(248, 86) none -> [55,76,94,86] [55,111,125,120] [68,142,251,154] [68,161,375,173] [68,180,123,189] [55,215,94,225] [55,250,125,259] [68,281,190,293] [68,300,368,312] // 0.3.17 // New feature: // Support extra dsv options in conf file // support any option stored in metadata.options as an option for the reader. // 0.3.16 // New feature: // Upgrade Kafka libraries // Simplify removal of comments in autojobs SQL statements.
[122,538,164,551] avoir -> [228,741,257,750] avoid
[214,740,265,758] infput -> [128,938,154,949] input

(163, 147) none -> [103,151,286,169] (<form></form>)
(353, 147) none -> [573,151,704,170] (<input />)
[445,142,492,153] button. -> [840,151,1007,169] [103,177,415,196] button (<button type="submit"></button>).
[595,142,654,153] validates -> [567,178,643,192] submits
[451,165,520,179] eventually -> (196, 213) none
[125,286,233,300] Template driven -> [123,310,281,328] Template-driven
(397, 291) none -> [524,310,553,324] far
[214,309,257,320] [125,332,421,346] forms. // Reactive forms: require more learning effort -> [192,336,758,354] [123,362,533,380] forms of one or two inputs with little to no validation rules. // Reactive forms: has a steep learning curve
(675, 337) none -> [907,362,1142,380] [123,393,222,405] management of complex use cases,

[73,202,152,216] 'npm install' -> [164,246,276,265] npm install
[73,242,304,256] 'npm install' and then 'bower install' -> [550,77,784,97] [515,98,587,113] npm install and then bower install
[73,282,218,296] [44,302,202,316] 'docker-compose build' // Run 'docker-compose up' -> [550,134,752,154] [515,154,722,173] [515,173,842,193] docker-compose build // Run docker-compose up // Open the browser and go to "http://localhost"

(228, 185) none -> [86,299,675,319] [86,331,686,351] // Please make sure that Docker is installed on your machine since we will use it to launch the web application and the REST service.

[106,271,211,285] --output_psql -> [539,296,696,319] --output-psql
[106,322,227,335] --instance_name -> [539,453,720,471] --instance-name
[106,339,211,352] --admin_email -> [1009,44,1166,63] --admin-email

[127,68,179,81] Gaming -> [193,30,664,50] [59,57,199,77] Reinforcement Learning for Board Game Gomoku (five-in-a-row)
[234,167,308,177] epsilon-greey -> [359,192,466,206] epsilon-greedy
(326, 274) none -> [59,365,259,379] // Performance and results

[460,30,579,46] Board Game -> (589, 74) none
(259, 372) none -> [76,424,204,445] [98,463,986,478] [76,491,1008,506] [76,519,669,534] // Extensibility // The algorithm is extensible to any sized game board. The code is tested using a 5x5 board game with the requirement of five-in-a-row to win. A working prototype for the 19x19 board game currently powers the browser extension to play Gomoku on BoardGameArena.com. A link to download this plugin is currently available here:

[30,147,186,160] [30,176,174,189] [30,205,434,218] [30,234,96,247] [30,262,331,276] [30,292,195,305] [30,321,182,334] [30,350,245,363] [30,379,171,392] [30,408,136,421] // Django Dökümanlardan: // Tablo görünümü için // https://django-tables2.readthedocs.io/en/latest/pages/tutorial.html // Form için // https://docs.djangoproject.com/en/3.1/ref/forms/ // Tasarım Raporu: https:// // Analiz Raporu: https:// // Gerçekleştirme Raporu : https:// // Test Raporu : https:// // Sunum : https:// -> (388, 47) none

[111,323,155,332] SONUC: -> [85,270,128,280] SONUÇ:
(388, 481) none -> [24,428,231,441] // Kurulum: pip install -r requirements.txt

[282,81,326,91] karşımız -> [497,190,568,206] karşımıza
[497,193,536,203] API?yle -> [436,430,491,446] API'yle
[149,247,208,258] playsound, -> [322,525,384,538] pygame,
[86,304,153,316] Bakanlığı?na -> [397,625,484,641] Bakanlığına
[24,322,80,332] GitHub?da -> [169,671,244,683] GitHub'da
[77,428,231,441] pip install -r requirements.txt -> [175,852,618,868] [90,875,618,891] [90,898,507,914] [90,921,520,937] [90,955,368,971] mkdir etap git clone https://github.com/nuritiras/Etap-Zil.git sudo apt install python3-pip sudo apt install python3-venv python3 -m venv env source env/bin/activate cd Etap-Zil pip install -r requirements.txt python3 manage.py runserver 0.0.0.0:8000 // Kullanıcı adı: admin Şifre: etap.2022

--------

### Task goal
Across the whole listing, every line must be copied exactly.

### Response for this exercise
(248, 86) none -> [55,76,94,86] [55,111,125,120] [68,142,251,154] [68,161,375,173] [68,180,123,189] [55,215,94,225] [55,250,125,259] [68,281,190,293] [68,300,368,312] // 0.3.17 // New feature: // Support extra dsv options in conf file // support any option stored in metadata.options as an option for the reader. // 0.3.16 // New feature: // Upgrade Kafka libraries // Simplify removal of comments in autojobs SQL statements.
[122,538,164,551] avoir -> [228,741,257,750] avoid
[214,740,265,758] infput -> [128,938,154,949] input

(163, 147) none -> [103,151,286,169] (<form></form>)
(353, 147) none -> [573,151,704,170] (<input />)
[445,142,492,153] button. -> [840,151,1007,169] [103,177,415,196] button (<button type="submit"></button>).
[595,142,654,153] validates -> [567,178,643,192] submits
[451,165,520,179] eventually -> (196, 213) none
[125,286,233,300] Template driven -> [123,310,281,328] Template-driven
(397, 291) none -> [524,310,553,324] far
[214,309,257,320] [125,332,421,346] forms. // Reactive forms: require more learning effort -> [192,336,758,354] [123,362,533,380] forms of one or two inputs with little to no validation rules. // Reactive forms: has a steep learning curve
(675, 337) none -> [907,362,1142,380] [123,393,222,405] management of complex use cases,

[73,202,152,216] 'npm install' -> [164,246,276,265] npm install
[73,242,304,256] 'npm install' and then 'bower install' -> [550,77,784,97] [515,98,587,113] npm install and then bower install
[73,282,218,296] [44,302,202,316] 'docker-compose build' // Run 'docker-compose up' -> [550,134,752,154] [515,154,722,173] [515,173,842,193] docker-compose build // Run docker-compose up // Open the browser and go to "http://localhost"

(228, 185) none -> [86,299,675,319] [86,331,686,351] // Please make sure that Docker is installed on your machine since we will use it to launch the web application and the REST service.

[106,271,211,285] --output_psql -> [539,296,696,319] --output-psql
[106,322,227,335] --instance_name -> [539,453,720,471] --instance-name
[106,339,211,352] --admin_email -> [1009,44,1166,63] --admin-email

[127,68,179,81] Gaming -> [193,30,664,50] [59,57,199,77] Reinforcement Learning for Board Game Gomoku (five-in-a-row)
[234,167,308,177] epsilon-greey -> [359,192,466,206] epsilon-greedy
(326, 274) none -> [59,365,259,379] // Performance and results

[460,30,579,46] Board Game -> (589, 74) none
(259, 372) none -> [76,424,204,445] [98,463,986,478] [76,491,1008,506] [76,519,669,534] // Extensibility // The algorithm is extensible to any sized game board. The code is tested using a 5x5 board game with the requirement of five-in-a-row to win. A working prototype for the 19x19 board game currently powers the browser extension to play Gomoku on BoardGameArena.com. A link to download this plugin is currently available here:

[30,147,186,160] [30,176,174,189] [30,205,434,218] [30,234,96,247] [30,262,331,276] [30,292,195,305] [30,321,182,334] [30,350,245,363] [30,379,171,392] [30,408,136,421] // Django Dökümanlardan: // Tablo görünümü için // https://django-tables2.readthedocs.io/en/latest/pages/tutorial.html // Form için // https://docs.djangoproject.com/en/3.1/ref/forms/ // Tasarım Raporu: https:// // Analiz Raporu: https:// // Gerçekleştirme Raporu : https:// // Test Raporu : https:// // Sunum : https:// -> (388, 47) none

[111,323,155,332] SONUC: -> [85,270,128,280] SONUÇ:
(388, 481) none -> [24,428,231,441] // Kurulum: pip install -r requirements.txt

[282,81,326,91] karşımız -> [497,190,568,206] karşımıza
[497,193,536,203] API?yle -> [436,430,491,446] API'yle
[149,247,208,258] playsound, -> [322,525,384,538] pygame,
[86,304,153,316] Bakanlığı?na -> [397,625,484,641] Bakanlığına
[24,322,80,332] GitHub?da -> [169,671,244,683] GitHub'da
[77,428,231,441] pip install -r requirements.txt -> [175,852,618,868] [90,875,618,891] [90,898,507,914] [90,921,520,937] [90,955,368,971] mkdir etap git clone https://github.com/nuritiras/Etap-Zil.git sudo apt install python3-pip sudo apt install python3-venv python3 -m venv env source env/bin/activate cd Etap-Zil pip install -r requirements.txt python3 manage.py runserver 0.0.0.0:8000 // Kullanıcı adı: admin Şifre: etap.2022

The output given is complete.